What has been introduced here is a method, not a recipe. It could be called ‘Wikipedia' for self-assessment. Every government needs a way to measure its capacity to fight terrorism successfully; and each one could modify the framework according to what makes sense within its own local context. Fighting terrorism is all about context. Certain concepts and principles are universal, but their application can be quite different from society to society. The framework described here should fall within the universal sphere, but individual governments must modify the framework to suit their own historical, economic, cultural, and political conditions.
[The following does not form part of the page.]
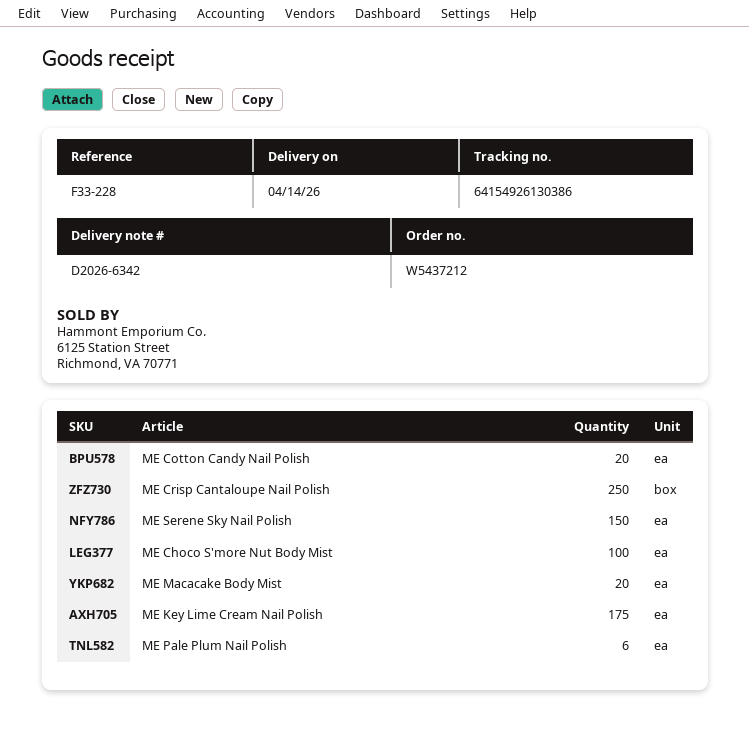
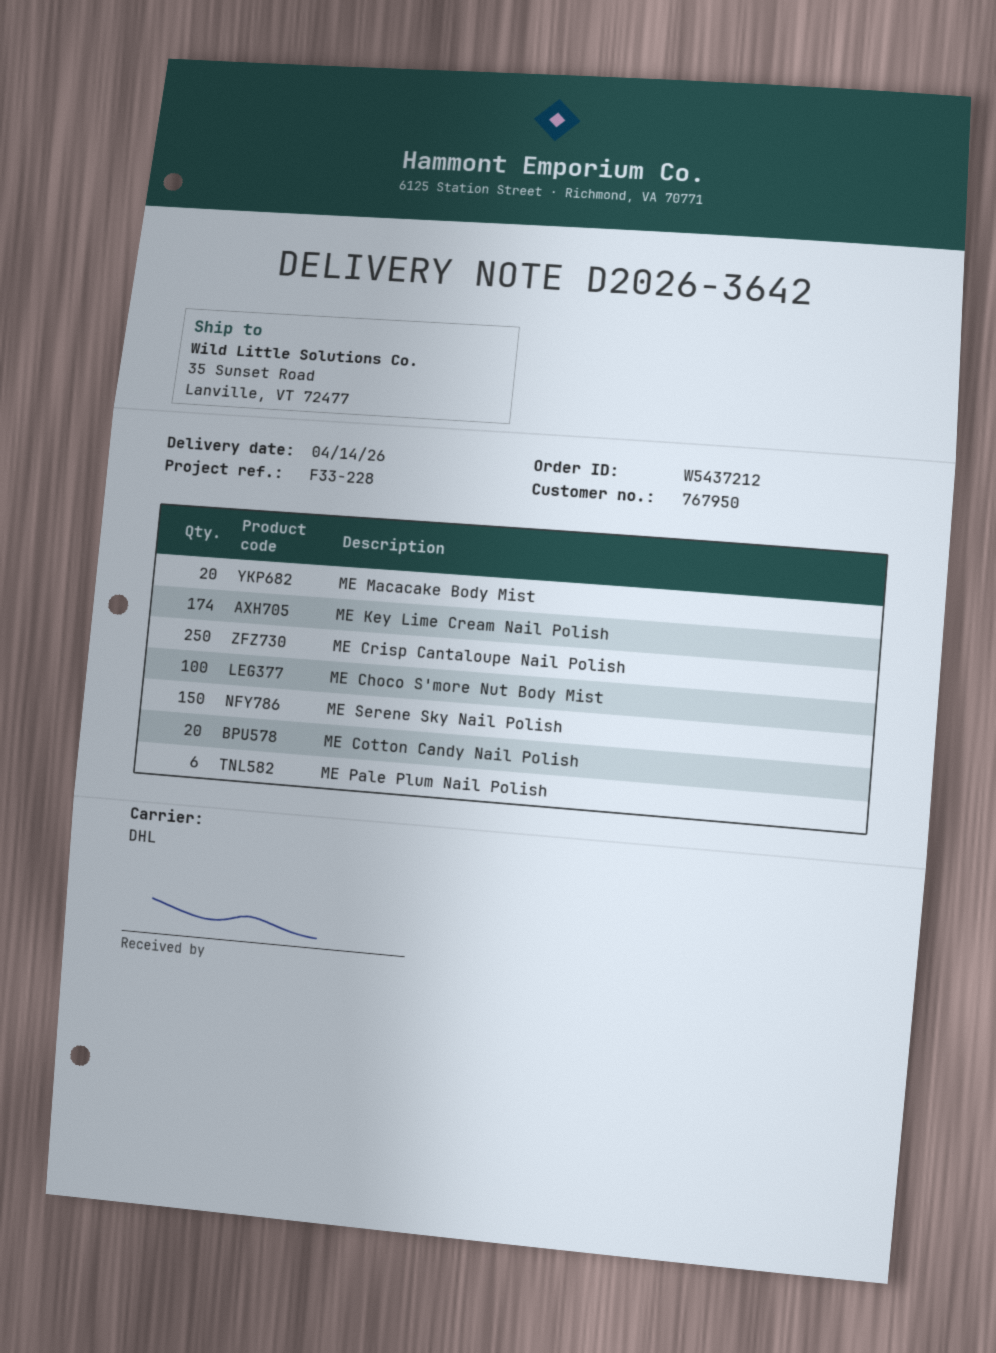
delivery note number: D2026-6342 -> D2026-3642
ME Key Lime Cream Nail Polish: 175 -> 174

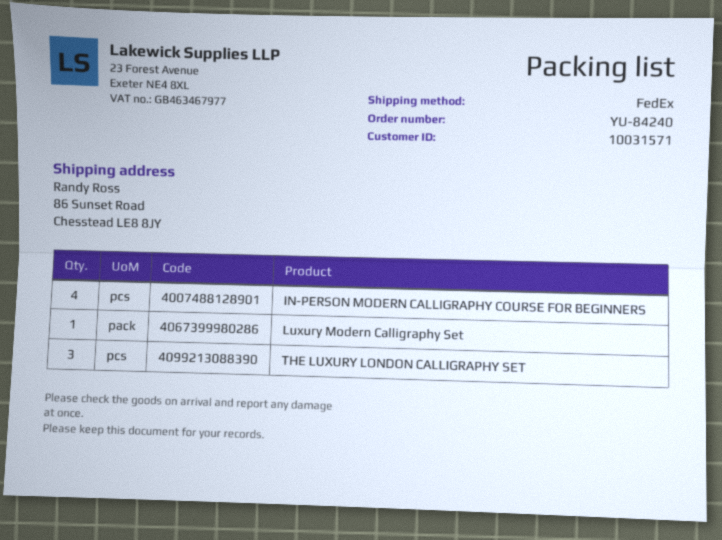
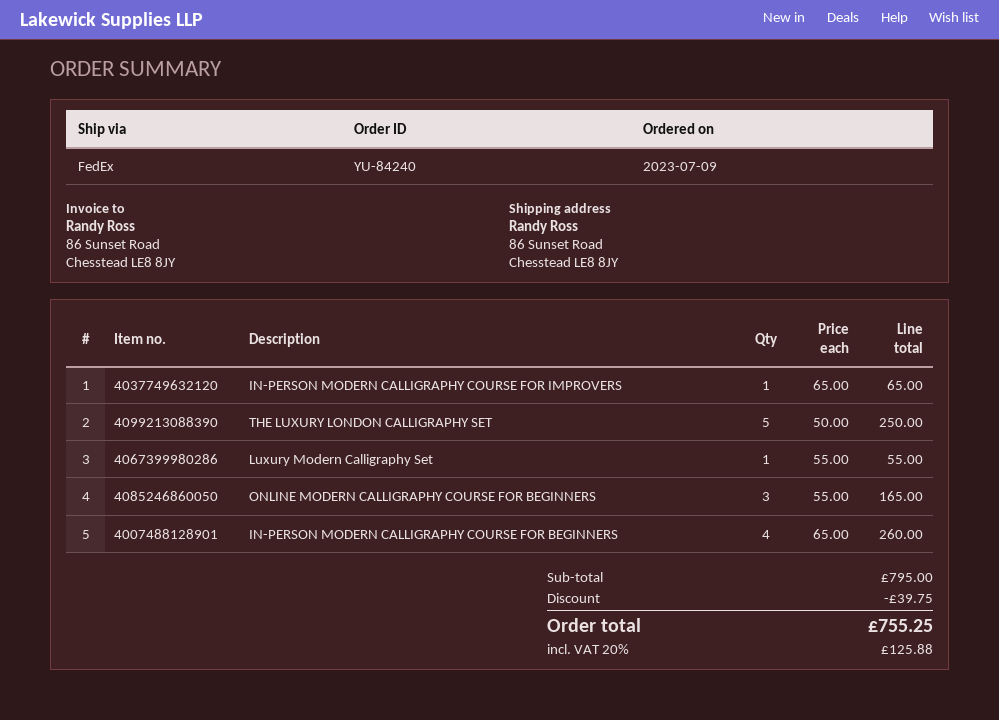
THE LUXURY LONDON CALLIGRAPHY SET: 3 -> 5
IN-PERSON MODERN CALLIGRAPHY COURSE FOR IMPROVERS: none -> 1
ONLINE MODERN CALLIGRAPHY COURSE FOR BEGINNERS: none -> 3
Properly used, it allows government officials to identify their own ‘capacity gaps' and develop a plan to fill them.

Capacity gaps are the raw material for further analysis and concrete actions. But how are they made to benefit the policeman on the street, the medic in the ambulance, or the solider in the field? Government officials must take the capacity gaps they find at the national level and send scarce resources where they are needed most - to those in the field who actually fight terrorism and its effects on society. They must also require leaders all the way down to develop and coordinate operational plans, as well as the supporting tasks needed to confront terrorists where they work. A government that does this can be said to be governing well. In the final analysis, a path toward good governance is the key to fighting terrorism successfully. Measuring capacity is the essential first step on that path.

Paul Shemella is a retired Navy Captain who served as a SEAL officer until 1997. He joined The Center for Civil-Military Relations (CCMR) in 1998. Through a network of theoreticians and practitioners, he manages 'Combating Terrorism' education programs for international officials in all regions.
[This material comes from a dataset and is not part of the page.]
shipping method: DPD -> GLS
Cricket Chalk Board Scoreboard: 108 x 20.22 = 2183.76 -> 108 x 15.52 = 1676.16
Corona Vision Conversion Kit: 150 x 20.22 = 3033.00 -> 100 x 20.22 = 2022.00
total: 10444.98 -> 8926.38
1 David Kilcullen has done the best work on measuring effectiveness for irregular conflict. See his unpublished essay ‘Measuring Progress in Afghanistan,' December 2009, found on the web. See also Paul Shemella, et al, Fighting Back: What Governments Can Do About Terrorism (Palo Alto: Stanford University Press, 2011), 246-261.
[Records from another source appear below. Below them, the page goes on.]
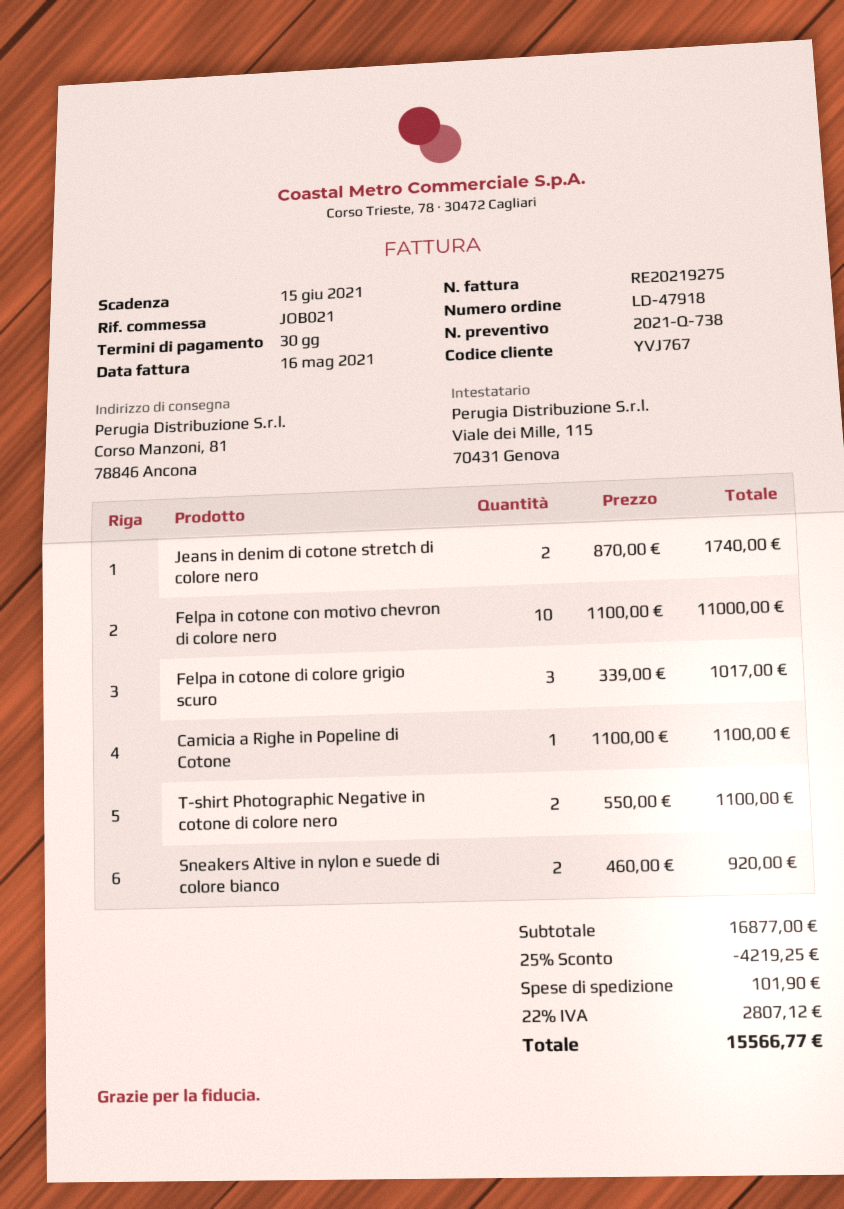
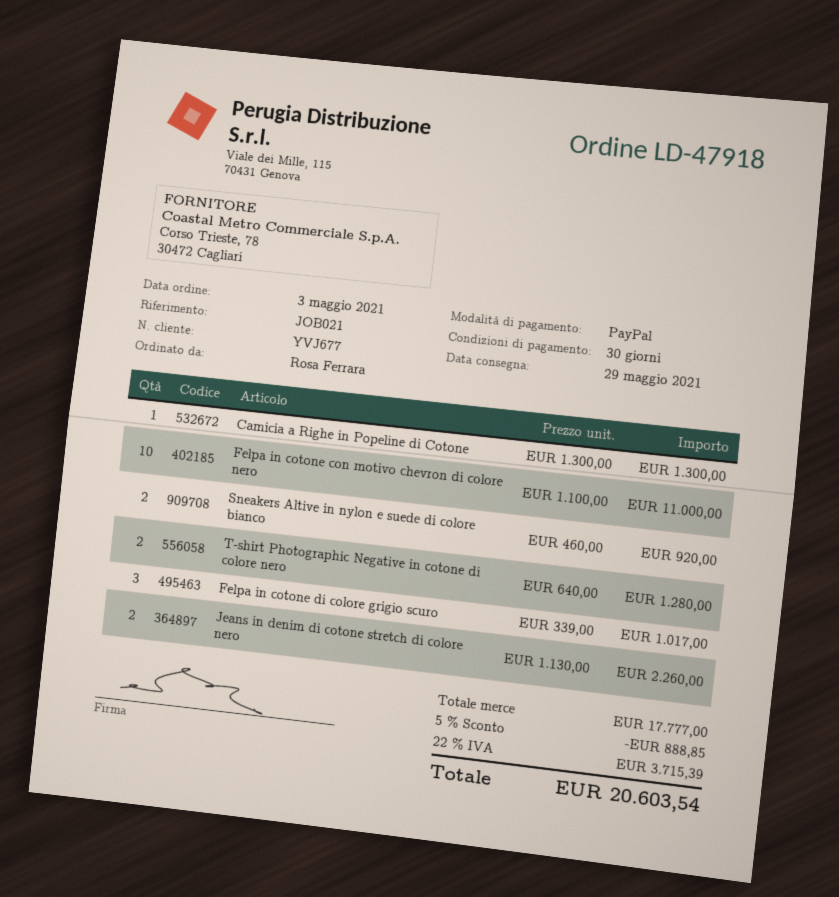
customer number: YVJ767 -> YVJ677
Jeans in denim di cotone stretch di colore nero: 2 x 870.00 = 1740.00 -> 2 x 1130.00 = 2260.00
Camicia a Righe in Popeline di Cotone: 1 x 1100.00 = 1100.00 -> 1 x 1300.00 = 1300.00
T-shirt Photographic Negative in cotone di colore nero: 2 x 550.00 = 1100.00 -> 2 x 640.00 = 1280.00
subtotal: 16877.00 -> 17777.00
discount: 25% = 4219.25 -> 5% = 888.85
shipping: 101.90 -> none
tax: 22% = 2807.12 -> 22% = 3715.39
total: 15566.77 -> 20603.54

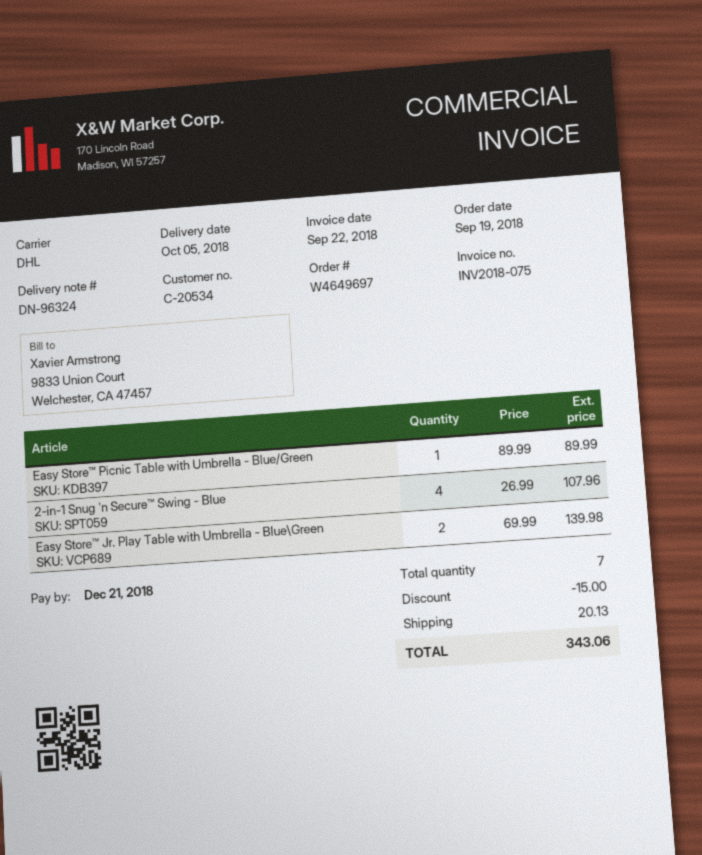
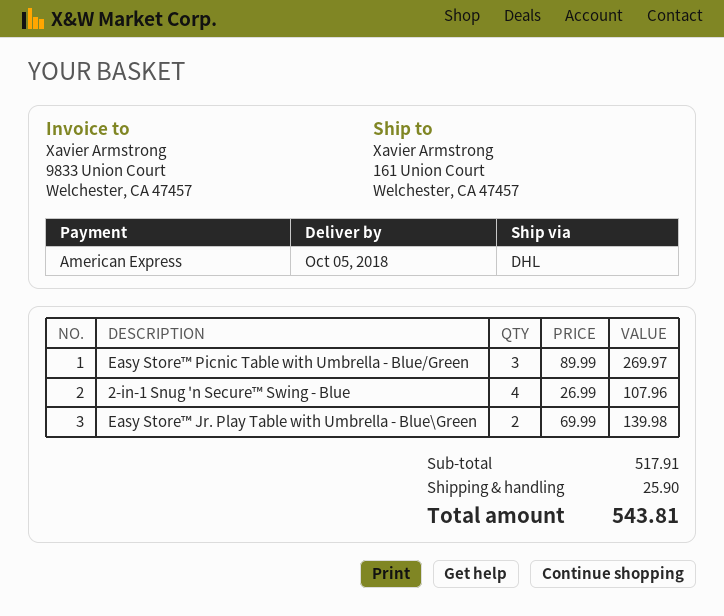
Easy Store™ Picnic Table with Umbrella - Blue/Green: 1 x 89.99 = 89.99 -> 3 x 89.99 = 269.97
discount: 15.00 -> none
shipping: 20.13 -> 25.90
total: 343.06 -> 543.81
2 Glenn Woodbury, "Measuring Prevention," Homeland Security Affairs 1, no. 1 (Summer 2005).

4 But democracies are more vulnerable to political violence in the short run, prompting government officials to balance liberty with security.

5 The proficiency to manage the consequences of terrorist attacks that cannot be prevented is now just as much an instrument of national power as any of the traditional "DIMEFIL" tools. Known resilience of critical infrastructure, for instance, can deter terrorist attack.

6 Citizens, acting together, can be the most potent tool a society has to address the problem of terrorism.

7 In the fight against terrorism, governments that learn how to harness moral power stand well ahead of those that do not.

8 Competence is another term often equated with capability. Normally obtained through training, competence describes the ability to produce a measureable result. It is useful to think of building capacity as an orchestrated sequence of creating competence, capability, and capacity.

9 The framework for assessing CT capacity was developed by a team from ‘The Center for Civil-Military Relations' (CCMR) consisting of Paul Shemella, Lawrence E. Cline, Edward E. Hoffer, James Petroni, and Matthew King. CCMR is an arm of the Naval Postgraduate School in Monterey, California.

10 Operational-level strategies, which would include the security services, are listed as a desired outcome in the ‘Institutional Preparation' module at Figure 2.

11 The Strategy functional area in this methodology refers to the political level. Without a political-level strategy, individual institutions will not be able to develop operational-level strategies that can be executed in a coordinated manner.

12 There are really three basic strategies for any government to employ against terrorism. The first of these should be targeted at root causes; the others focus on offensive and defense measures.

13 Terrorism is a transnational event that can threaten even the best-governed societies, but good governance – and the trust between the government and its citizens thus created - is the best way to minimize that threat.